**Exercise description:**
Below are records with pictures. Transcribe exactly, and only, the lines from the line with "(229, 205) none" to the line with "(281, 188) none", both ends included, but not the pictures.

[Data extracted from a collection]
***

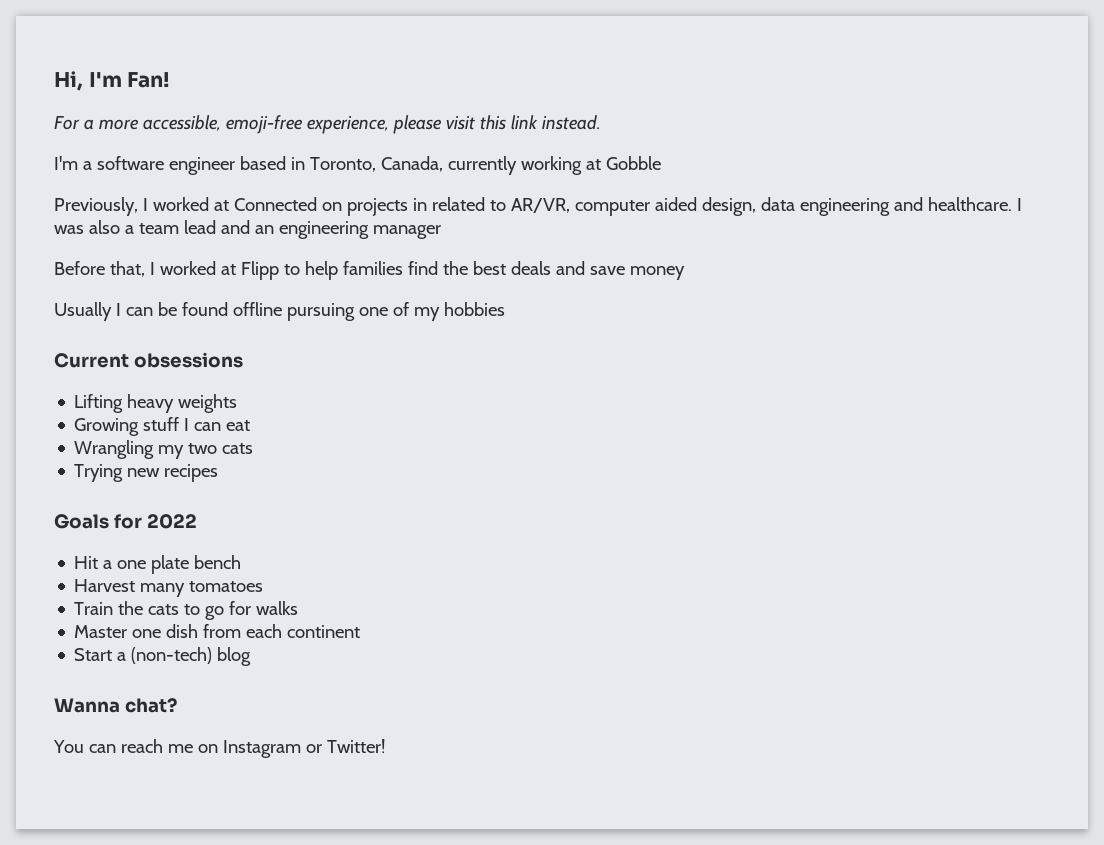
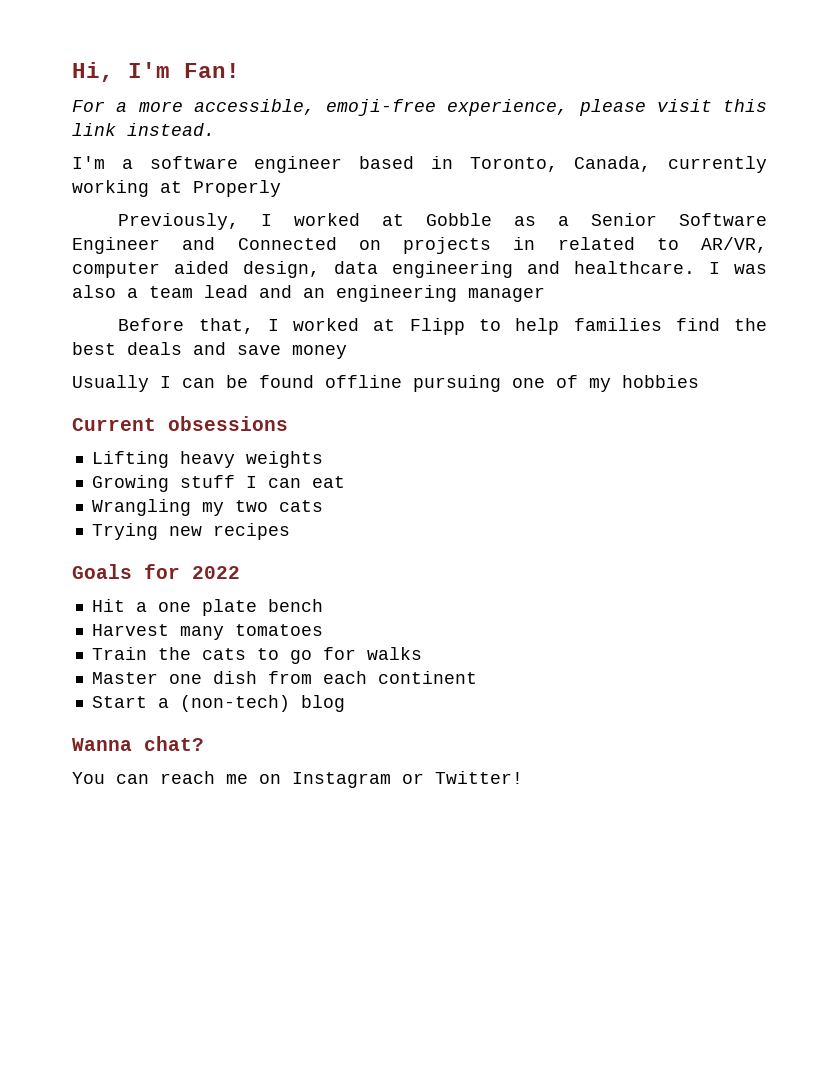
[605,156,661,170] Gobble -> [193,180,281,197] Properly
(229, 205) none -> [426,213,767,226] [72,237,216,254] Gobble as a Senior Software Engineer and

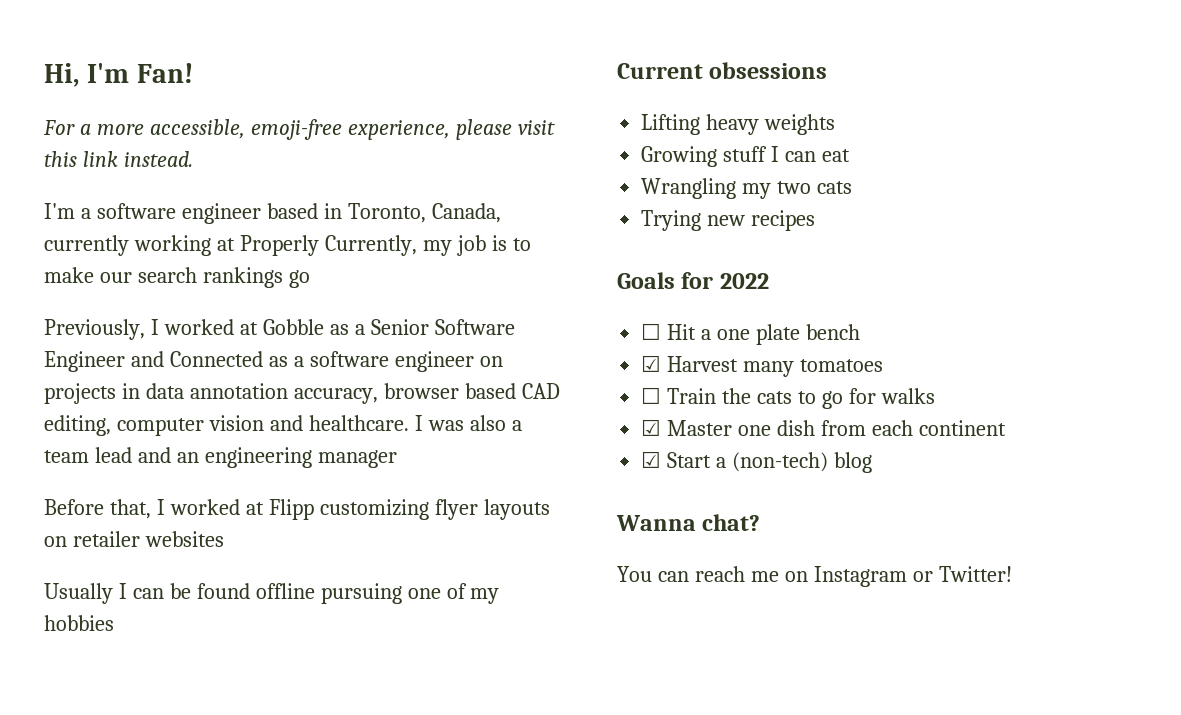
(281, 188) none -> [324,235,531,256] [44,267,310,288] Currently, my job is to make our search rankings go
[358,237,767,254] [72,261,513,278] on projects in related to AR/VR, computer aided design, data engineering -> [268,351,503,372] [44,383,560,404] [44,415,264,436] as a software engineer on projects in data annotation accuracy, browser based CAD editing, computer vision
[478,318,767,335] [72,342,347,359] to help families find the best deals and save money -> [319,499,550,520] [44,531,224,547] customizing flyer layouts on retailer websites
(240, 572) none -> [641,323,662,340] ☐
(323, 605) none -> [641,355,662,372] ☑
(323, 630) none -> [641,387,662,404] ☐
(422, 653) none -> [641,419,662,436] ☑
(477, 677) none -> [641,451,662,468] ☑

***

**Solution to the exercise:**
(229, 205) none -> [426,213,767,226] [72,237,216,254] Gobble as a Senior Software Engineer and

(281, 188) none -> [324,235,531,256] [44,267,310,288] Currently, my job is to make our search rankings go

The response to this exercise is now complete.